I don’t want to get too religious here. I completely respect others’ beliefs, or lack thereof. And it doesn’t matter. For “God,” you can substitute “the universe,” “the Flying Spaghetti Monster,” or “fate” or “luck.” There’s the stuff we do and are in control of, and there’s the stuff that happens outside of us but impacts us nonetheless. I can and should focus on the former. I absolutely should do all I can do to support myself and my child. That’s a good thing. But I should also recognize that the latter force is at work, too. And I should leave room for it to do its thing.

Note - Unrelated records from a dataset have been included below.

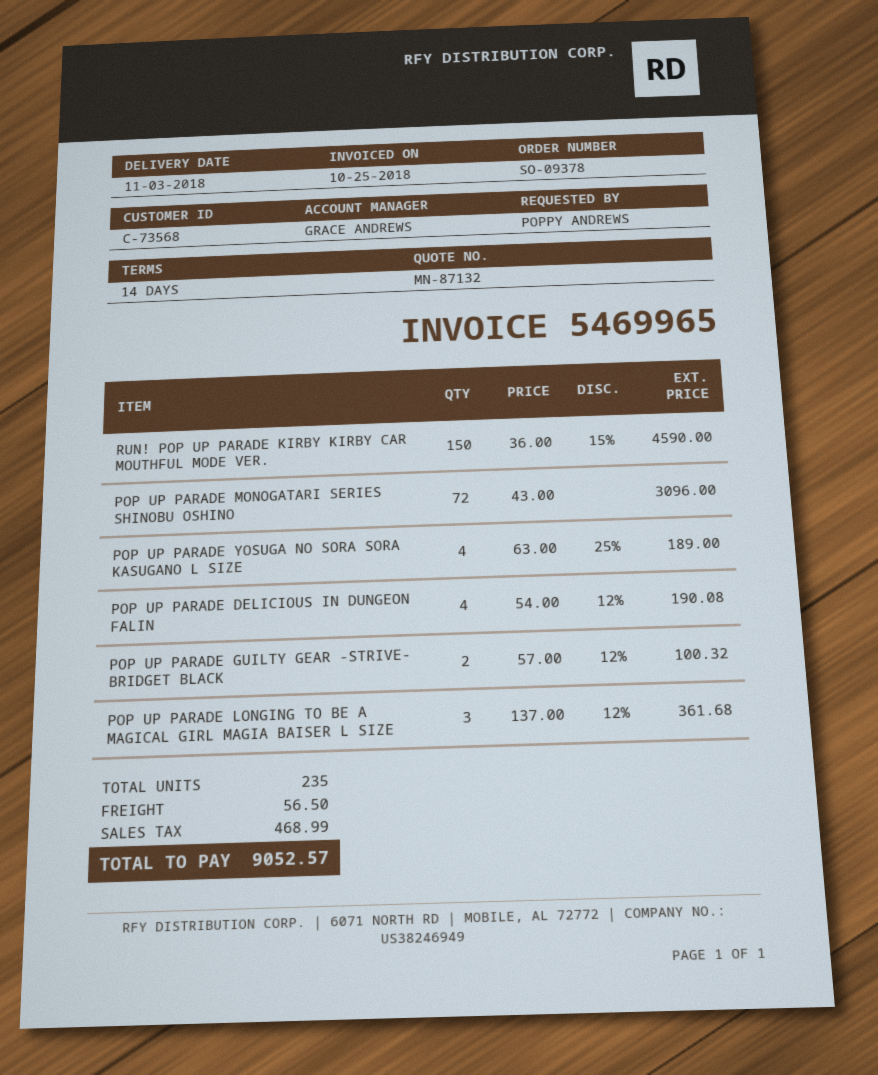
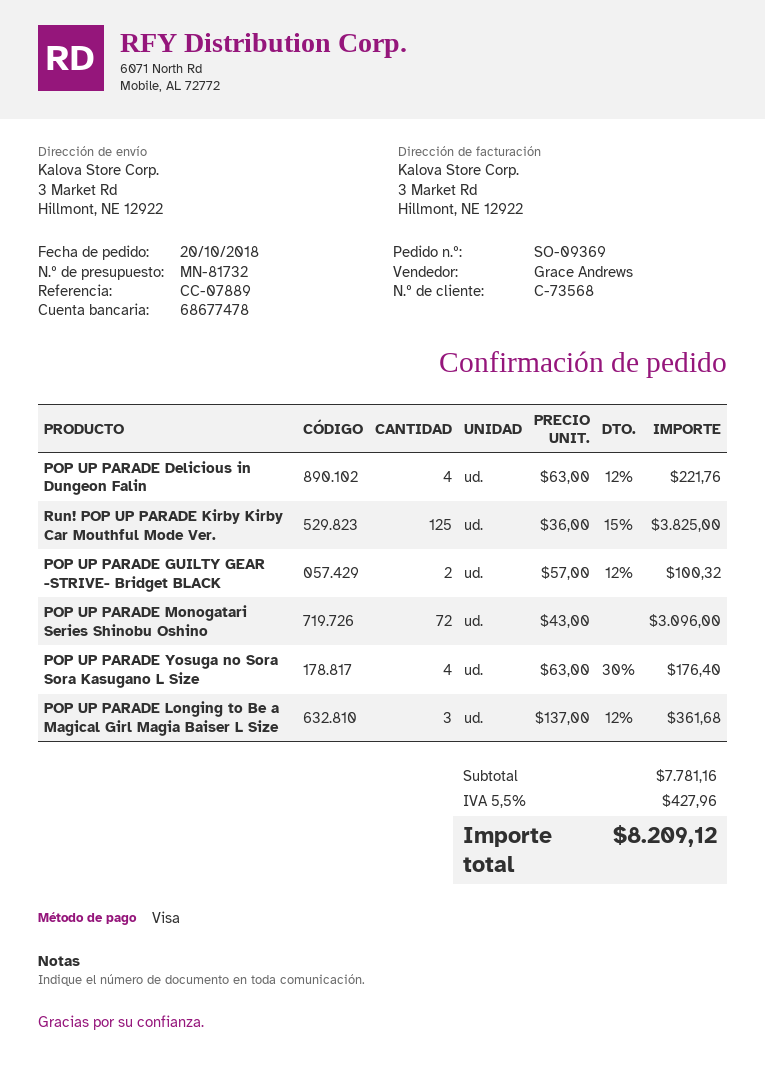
quote number: MN-87132 -> MN-81732
order number: SO-09378 -> SO-09369
RUN! POP UP PARADE KIRBY KIRBY CAR MOUTHFUL MODE VER.: 150 x 36.00 - 15% = 4590.00 -> 125 x 36.00 - 15% = 3825.00
POP UP PARADE YOSUGA NO SORA SORA KASUGANO L SIZE: 4 x 63.00 - 25% = 189.00 -> 4 x 63.00 - 30% = 176.40
POP UP PARADE DELICIOUS IN DUNGEON FALIN: 4 x 54.00 - 12% = 190.08 -> 4 x 63.00 - 12% = 221.76
shipping: 56.50 -> none
tax: 468.99 -> 427.96
total: 9052.57 -> 8209.12

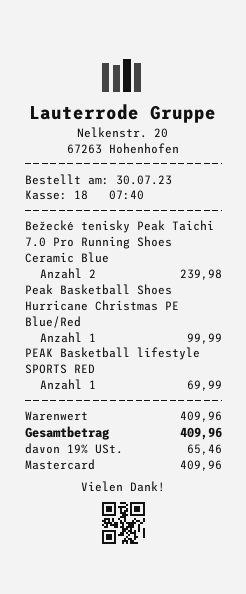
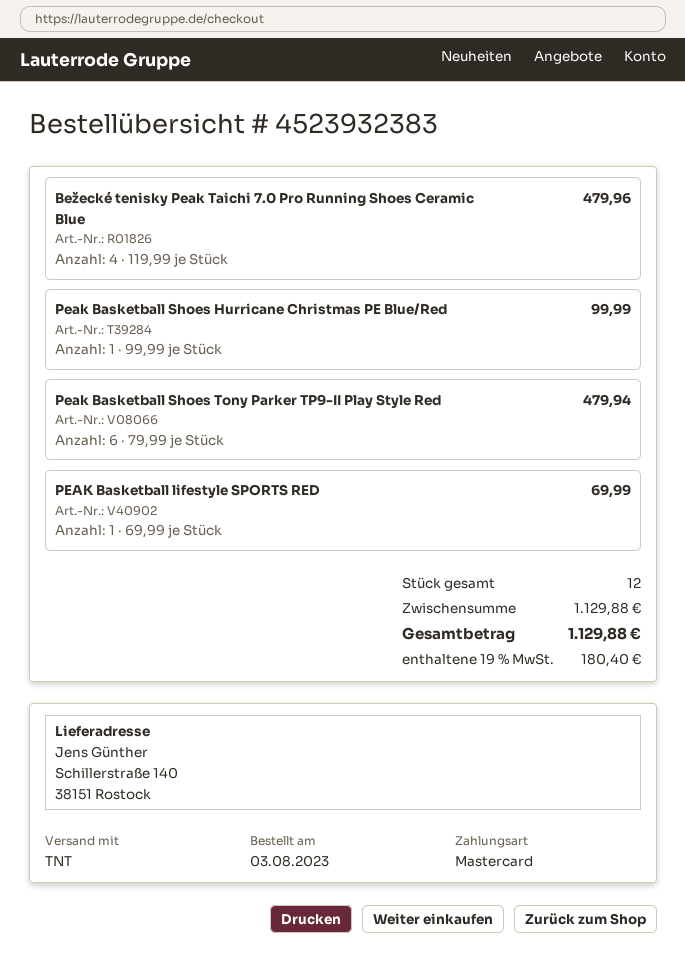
order date: 2023-07-30 -> 2023-08-03
Bežecké tenisky Peak Taichi 7.0 Pro Running Shoes Ceramic Blue: 2 for 239.98 -> 4 for 479.96
Peak Basketball Shoes Tony Parker TP9-II Play Style Red: none -> 6 for 479.94
subtotal: 409.96 -> 1129.88
tax: 19% = 65.46 -> 19% = 180.40
total: 409.96 -> 1129.88

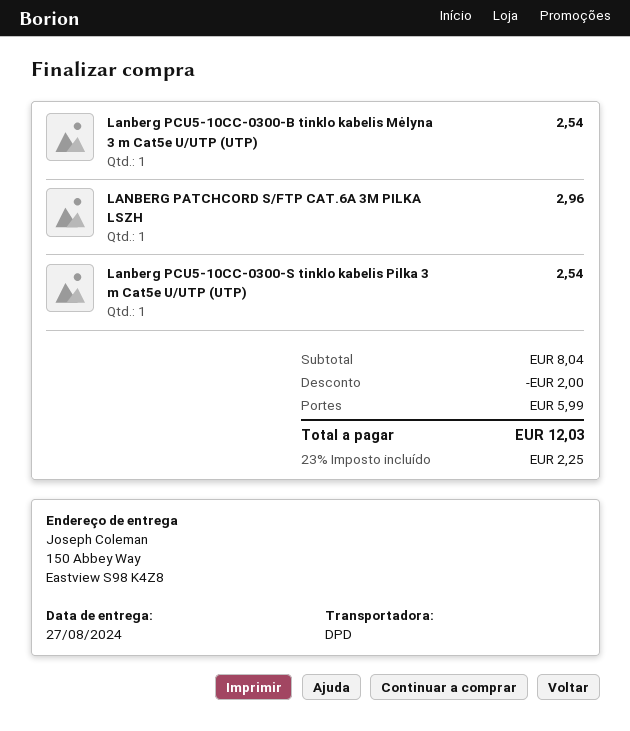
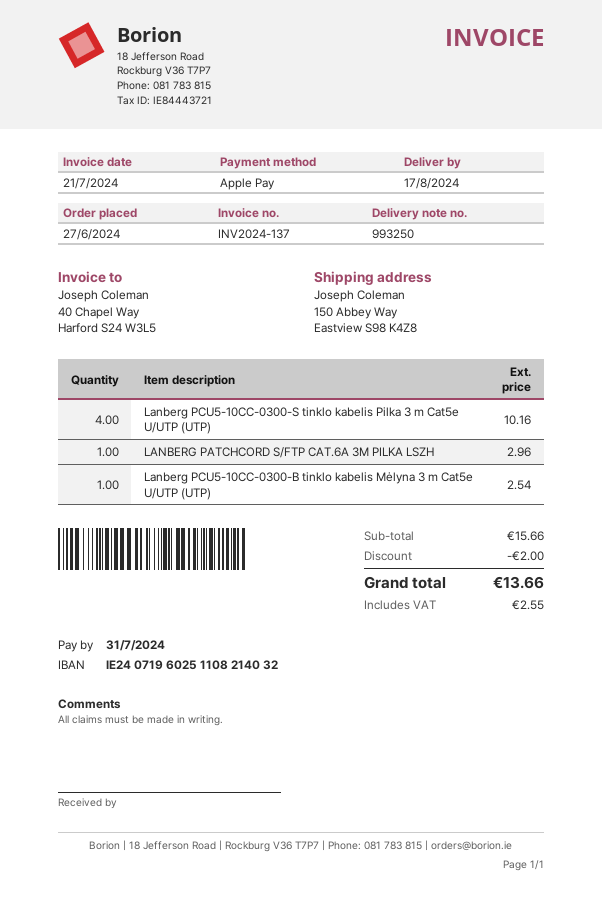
delivery date: 2024-08-27 -> 2024-08-17
Lanberg PCU5-10CC-0300-S tinklo kabelis Pilka 3 m Cat5e U/UTP (UTP): 1 for 2.54 -> 4 for 10.16
subtotal: 8.04 -> 15.66
shipping: 5.99 -> none
tax: 2.25 -> 2.55
total: 12.03 -> 13.66

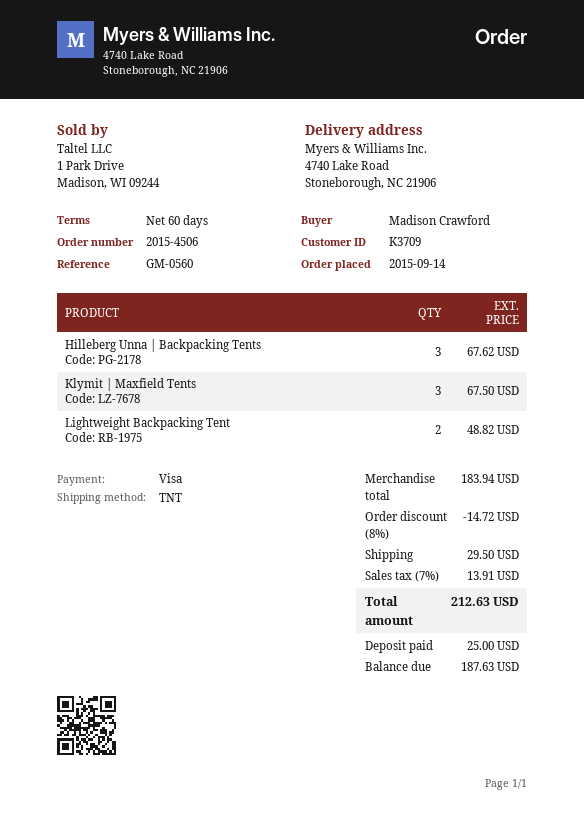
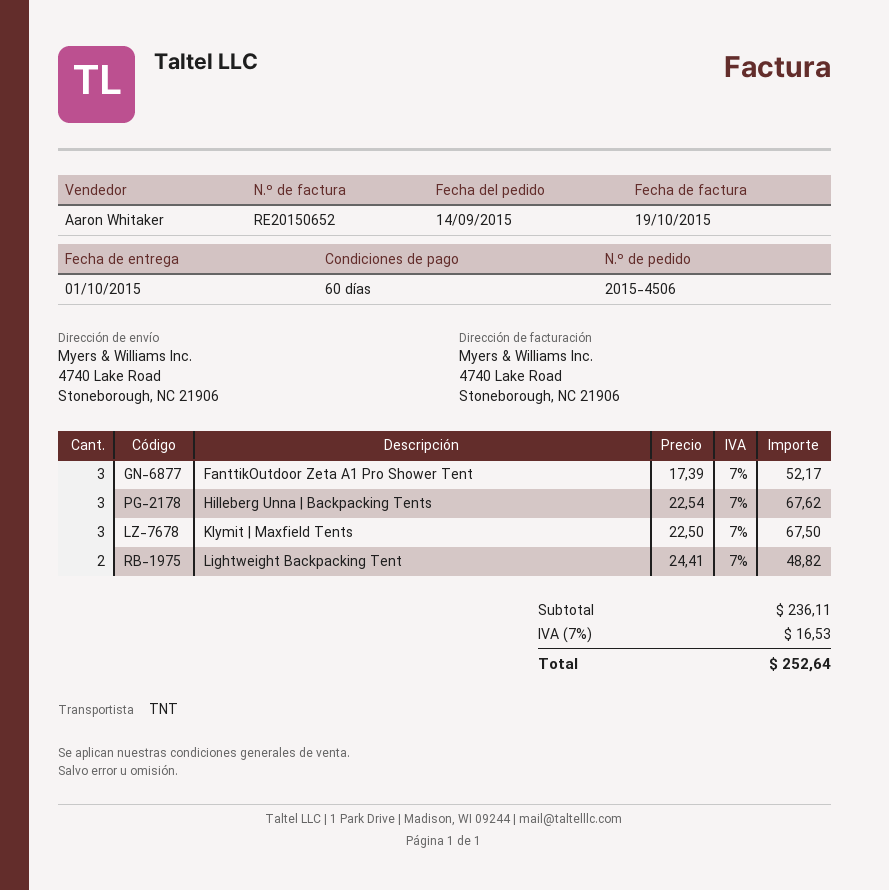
FanttikOutdoor Zeta A1 Pro Shower Tent: none -> 3 for 52.17
subtotal: 183.94 -> 236.11
discount: 8% = 14.72 -> none
shipping: 29.50 -> none
tax: 7% = 13.91 -> 7% = 16.53
total: 212.63 -> 252.64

Then it hit me: the tip jar is “leaving room.” The tip jar is my way to recognize and honor that force, which I think of as God, and allow it to move and work to my benefit as it will. As He will.

So: I put up the tip jar.

I want to make a few things really crystal clear here:

  1. There is no obligation to donate. None. Zero. I mean that absolutely.
  2. I will do nothing with your email address except send you a thank-you note. Period. I freakin’ hate spam, and I would never sell those addresses to anyone. EVER. Seriously, if there were a way to make donations anonymous so that I wouldn’t even know so-and-so donated, I would. But PayPal doesn’t allow for that, to my knowledge.
  3. If you are moved to donate, you can donate whatever amount is comfortable for you. There are no set amounts, and zero expectations on my part. (See #1 above.)

If you’ve found this site helpful, and if you’re in a position to do so comfortably (and ONLY if), I would be grateful for your donation in any amount to help offset the costs of running this site.

And I truly, truly hope this doesn’t offend anyone. If it does, hey – let me know. Feedback of all types (as long as it’s politely worded) is welcome.




3 thoughts on “Why I Added a Tip Jar to the Euston Arch Site

  1. Claire

    Hey! Great idea. There’s nothing wrong with putting your ideas out there… it might help even more if you add a link for those who’d like to donate. 😉

    1. Annie Post author

      Thanks, Claire! It’s in the sidebar on the right. 🙂 Secure PayPal transaction, though you don’t need a PayPal account to donate, I am assured.

  2. Stacey Fields

    HEllo, I am the president of the national chronic pancreatitis support network. I live in severe pain daily and run a support group with over 1100 members. I love the idea of writing a song, check out my daughter,she sings so maybe we could help with the music part? Good luck I have been to D.C. over this lack of pain care and the ill treatment we have all gotten.